A mindset change could help, too.
People don’t brag about skipping the gym or overeating, but they do tend to brag about being too busy for sleep, said Dr. Amy Serin, a neuropsychologist in Arizona.
Instead, they should treat adequate sleep as “a badge of honor.”
“Sleep is an interesting thing because it really is the key to everything else,” Serin said. “Forget about sleep deprivation.

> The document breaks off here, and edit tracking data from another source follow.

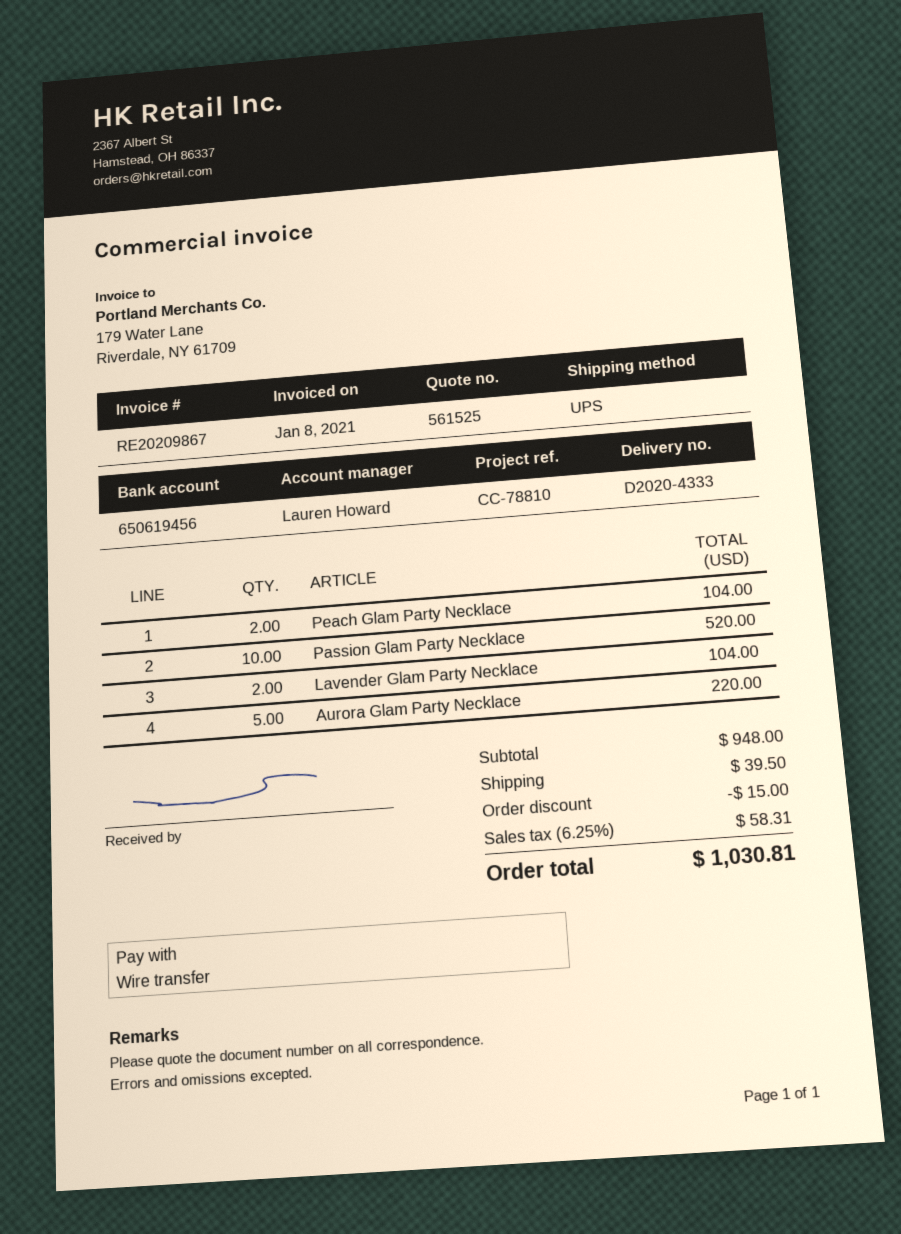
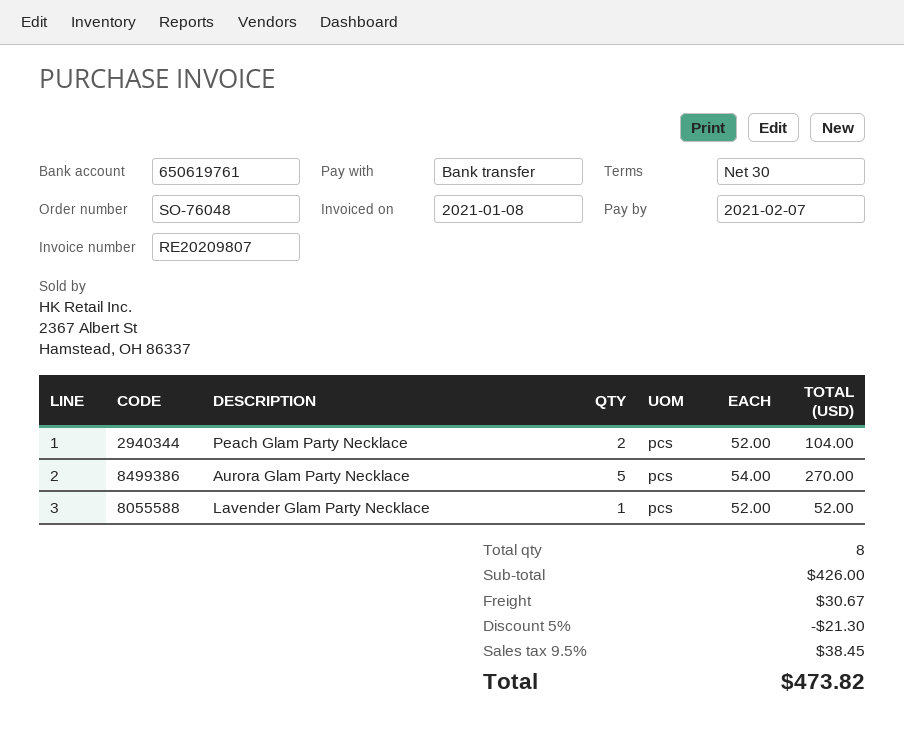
invoice number: RE20209867 -> RE20209807
bank account: 650619456 -> 650619761
Passion Glam Party Necklace: 10 for 520.00 -> none
Lavender Glam Party Necklace: 2 for 104.00 -> 1 for 52.00
Aurora Glam Party Necklace: 5 for 220.00 -> 5 for 270.00
subtotal: 948.00 -> 426.00
discount: 15.00 -> 21.30
shipping: 39.50 -> 30.67
tax: 6.25% = 58.31 -> 9.5% = 38.45
total: 1030.81 -> 473.82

Even a few nights of lack of sleep can really take a toll on your immune system, your productivity, attention, your mood and anxiety level.”
Finding a balance between work and sleep sometimes requires proactive steps: “When someone lays their head down at night, if their mind doesn’t shut off, that’s a problem,” she said. “You need to create ways to self-regulate so it does.”
Among the practical tips she recommends: Eliminate artificial light a few hours before sleep, avoid certain dream-provoking entertainment (think crime shows) before bed and exercise during the day but not right before sleep.
“Even an extra 20 minutes, half an hour a night, is huge in our modern day,” Serin said. “That would add up to a lifetime of better health, less anxiety, more happiness and better productivity.”
The best way to prepare for DST is gradually -- adjusting dinner time and bedtime before the change, said Dr. Sujay Kansagra, director of Duke University’s Pediatric Neurology Sleep Medicine Program and a sleep health consultant for Mattress Firm. Otherwise, avoid TVs and devices late at night, and allow for plenty of natural light to filter through your home’s windows in the morning.
Another tip: Capitalize on longer evenings -- one of the key advantages of DST, said Dr. Charlene McEvoy, a sleep medicine specialist at the Regions Hospital Sleep Health Center in Maplewood, Minnesota. “Enjoy the natural lighting outside or indoors with your curtains open,” McEvoy said. “Sunlight helps naturally reset your body clock.”
Ultimately, for most people, getting better sleep comes down to “stimulus control,” Dasgupta said: “If you aren’t ready to fall asleep, don’t go to bed.”
Still anticipate trouble falling asleep early on Sunday night? Certain scents, such as vanilla and lavender, can be great sleep aides, said Dr. Param Dedhia, director of sleep medicine at the Canyon Ranch wellness resort in Tucson, Arizona.
Dedhia also suggests sleepers avoid heavy foods such as pasta close to bedtime and skip the alcoholic nightcap. Instead, pour yourself a glass of tart cherry juice.